### EXERCISE BRIEF
Find the line containing "- Впечатления и отзывы о книге автора" in the records below. Copy exactly that line and each one after it, ending at the line containing "Автор Айдархан Кусаинов", and nothing more.

### PROVIDED RECORDS
= Beginning of Section =

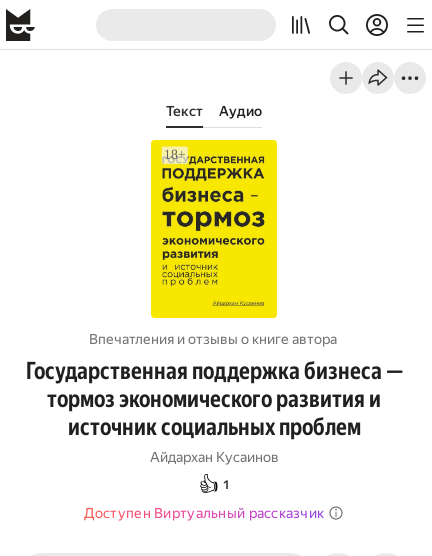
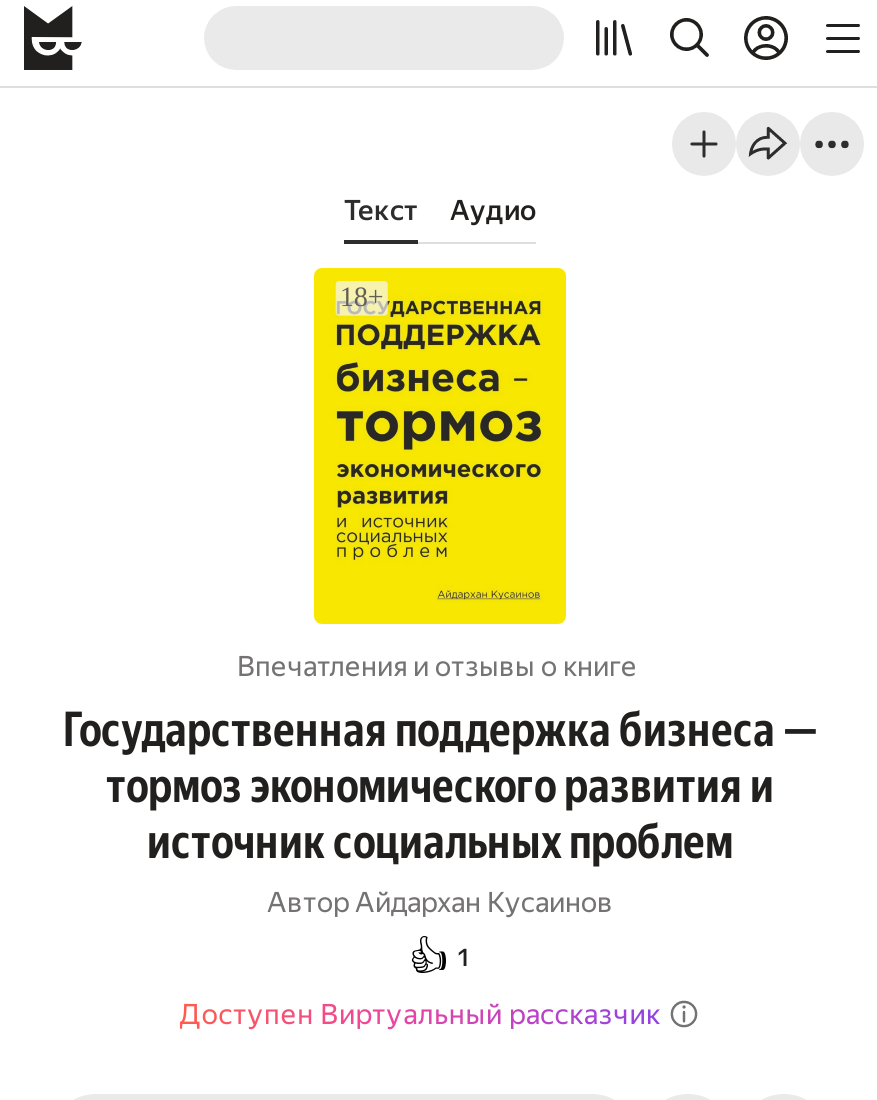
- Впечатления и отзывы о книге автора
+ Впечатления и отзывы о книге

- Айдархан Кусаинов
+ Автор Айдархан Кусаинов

= End of Section =
= Beginning of Section =

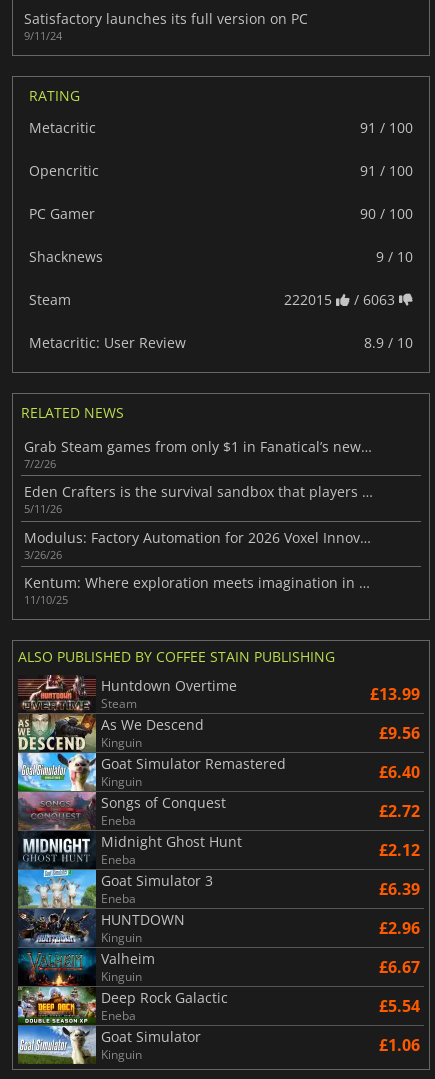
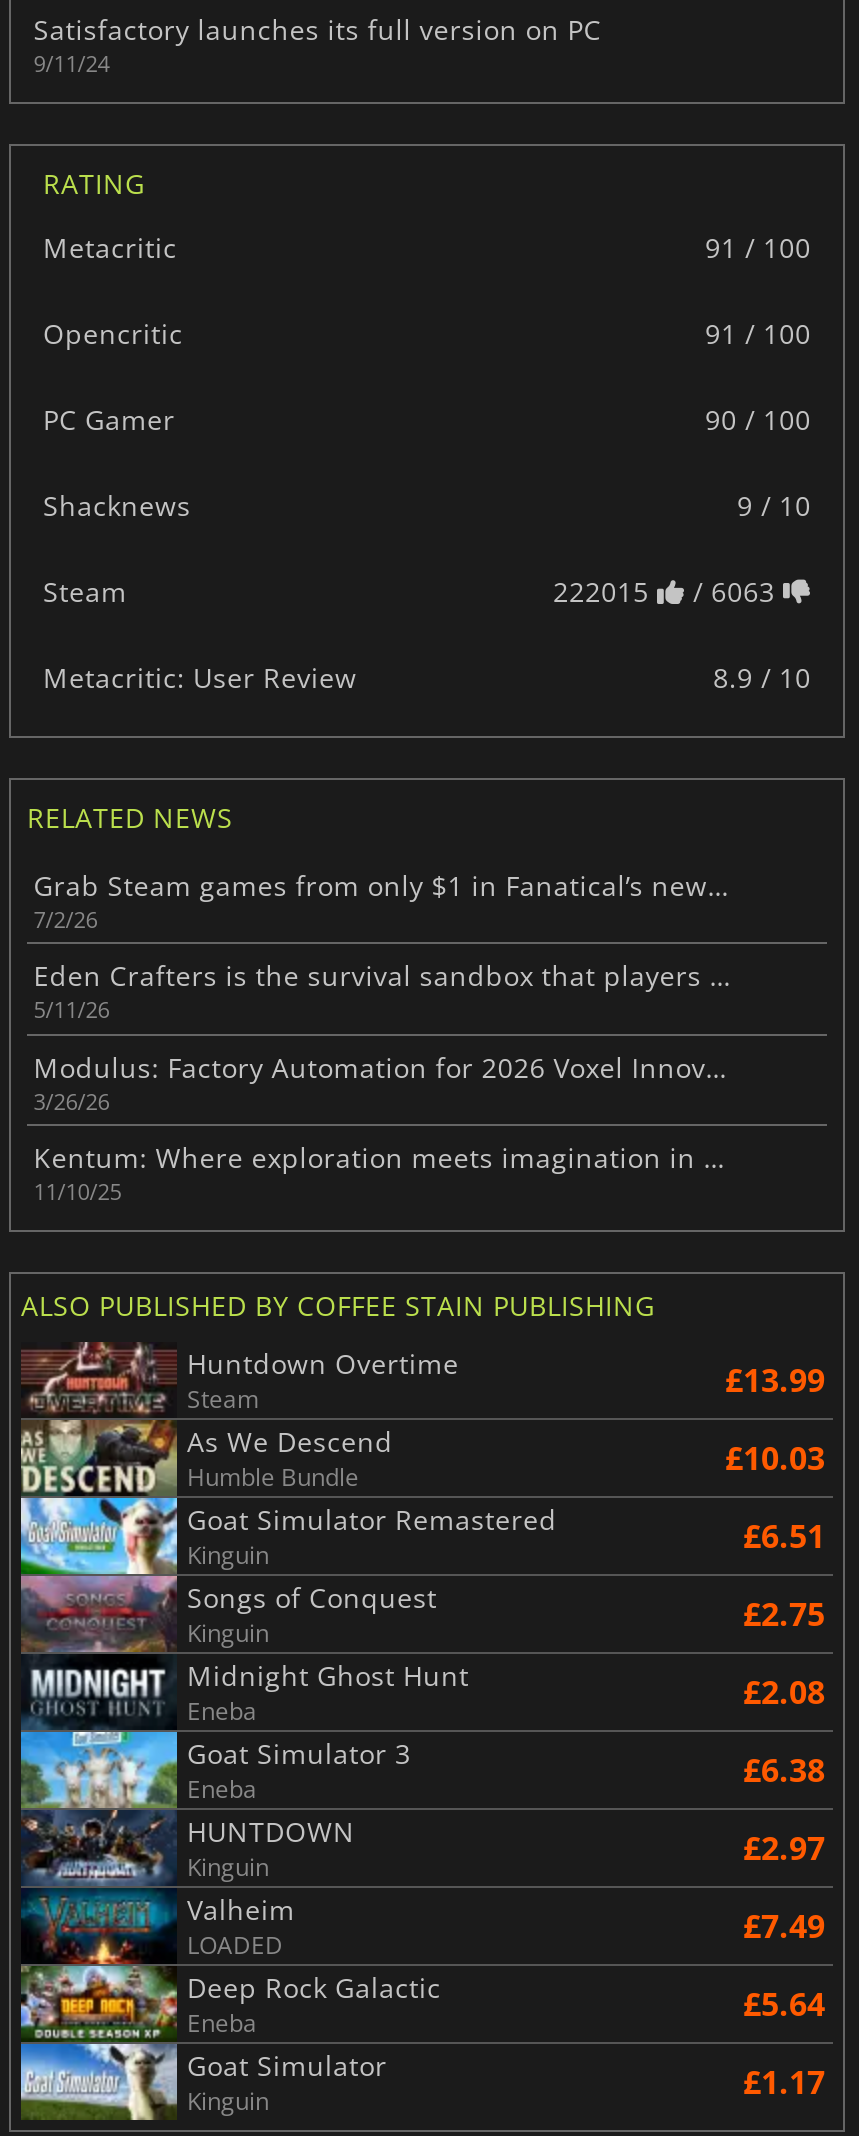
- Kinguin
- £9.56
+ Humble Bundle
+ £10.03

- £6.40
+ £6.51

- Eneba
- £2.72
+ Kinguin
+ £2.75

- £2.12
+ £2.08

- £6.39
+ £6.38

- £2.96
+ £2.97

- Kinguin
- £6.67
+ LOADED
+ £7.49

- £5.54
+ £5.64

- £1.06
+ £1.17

= End of Section =

### ANSWER TO THIS TASK
- Впечатления и отзывы о книге автора
+ Впечатления и отзывы о книге

- Айдархан Кусаинов
+ Автор Айдархан Кусаинов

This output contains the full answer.